Vincent’s post, entitled Undeniable packs a powerful punch, but doesn’t land a knockout is a review of Douglas Axe’s book Undeniable: How Biology Confirms Our Intuition That Life Is Designed published earlier this year. I have to say, I missed the event and have only just read the excerpt provided by Amazon’s Kindle bookstore. The snippet did not enthuse me to buy the book, so I can’t say if Vincent’s review is a fair one. It is certainly comprehensive (OK it’s long!).

He starts with fulsome praise:

When I first read Undeniable, I was greatly impressed by its limpid prose, the clarity of its exposition, and the passion with which the author makes his case. Seldom have I seen such an elegantly written book, which people from all walks of life can appreciate. I have no doubt that it will sell well for many years to come, and I have to say that it makes the best case for Intelligent Design at the popular level of any book I’ve ever seen.

But then has some forthright criticism to make:

Nevertheless – and I have to say this – the book contains numerous mathematical, scientific and philosophical blunders, which a sharp-eyed critic could easily spot.

then proceeds to specific points in some detail.

I find it refreshing and a little surprising that Vincent was so forthright in his public criticism and I find it not at all surprising that Barry Arrington has deleted the article at UD and all references to the original that appeared subsequently. There are two related issues here; Axe’s book, Undeniable – its merits and Vincent’s review – and the suppression of Vincent’s article by Barry Arrington but perhaps this thread will suffice to accommodate discussion on both. I’ll email Vincent to let him know about this thread as he may like to join in.

[This post was a bit rushed as I was short of time. Please point out errors and ommissions as needed]

323 thoughts on “Vincent Torley’s Disappearing Book Review

  1. colewd:
    Tom English,
    I did, and it looks likely, but did not get a definitive answer.
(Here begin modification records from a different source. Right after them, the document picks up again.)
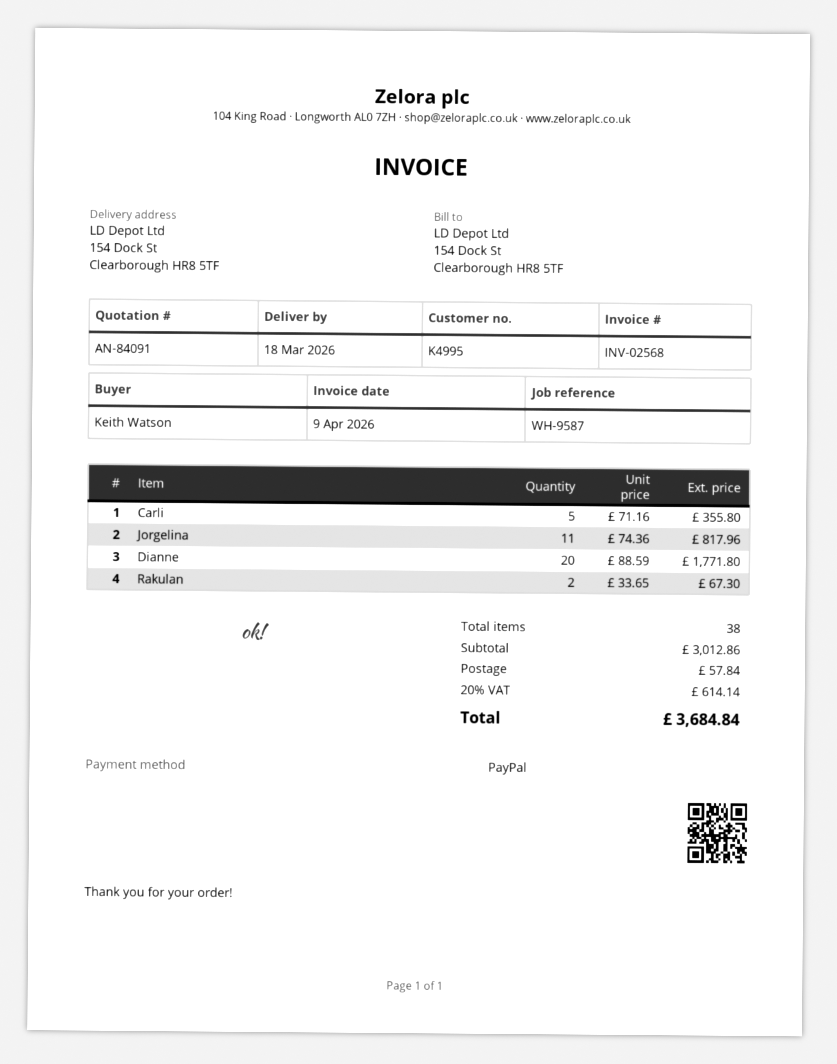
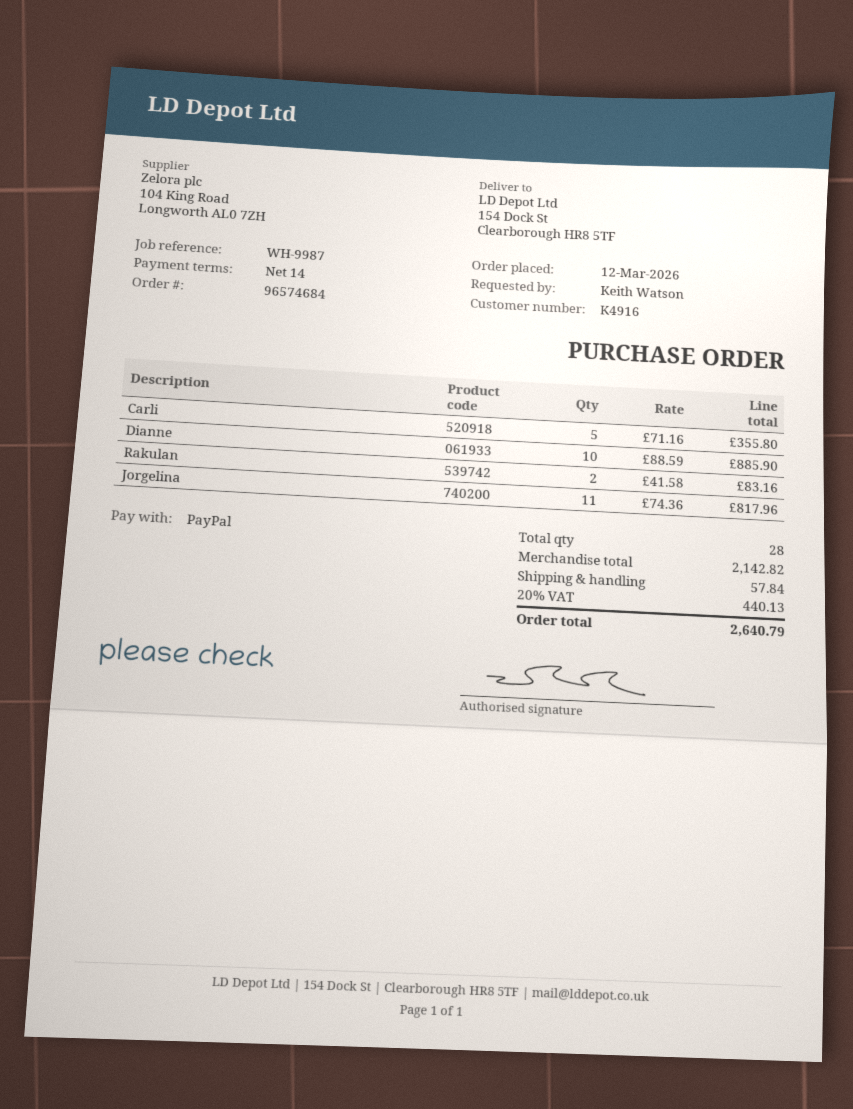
customer number: K4995 -> K4916
reference: WH-9587 -> WH-9987
Dianne: 20 x 88.59 = 1771.80 -> 10 x 88.59 = 885.90
Rakulan: 2 x 33.65 = 67.30 -> 2 x 41.58 = 83.16
total quantity: 38 -> 28
subtotal: 3012.86 -> 2142.82
tax: 20% = 614.14 -> 20% = 440.13
total: 3684.84 -> 2640.79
    There are hybrids within Zonotrichia, but they are vanishingly rare, to the point that when one is found it’s considered worthy of a publication.

    But what puzzles me here is what point there was in asking about them.

  2. colewd: Can you demonstrate a protein sequence being developed with trial and error?

    The current process is to use living biology as a blueprint or starting point.

    Why is that relevant? Did the origin of life depend on a particular single protein sequence? Which one? If you can’t say, why is it even relevant?

  3. phoodoo:
    Acartia,

    Scientists love to talk about testability.Except when they have scientific theories that are un-testable.

    Do you have examples of scientific theories that are not testable? Surely you are not talking about evolutionary theory. ID theory, on the other hand…

  4. Hi everyone,

    Thanks especially to Joe Felsenstein, Kantian Naturalist and Alan Miller for their comments.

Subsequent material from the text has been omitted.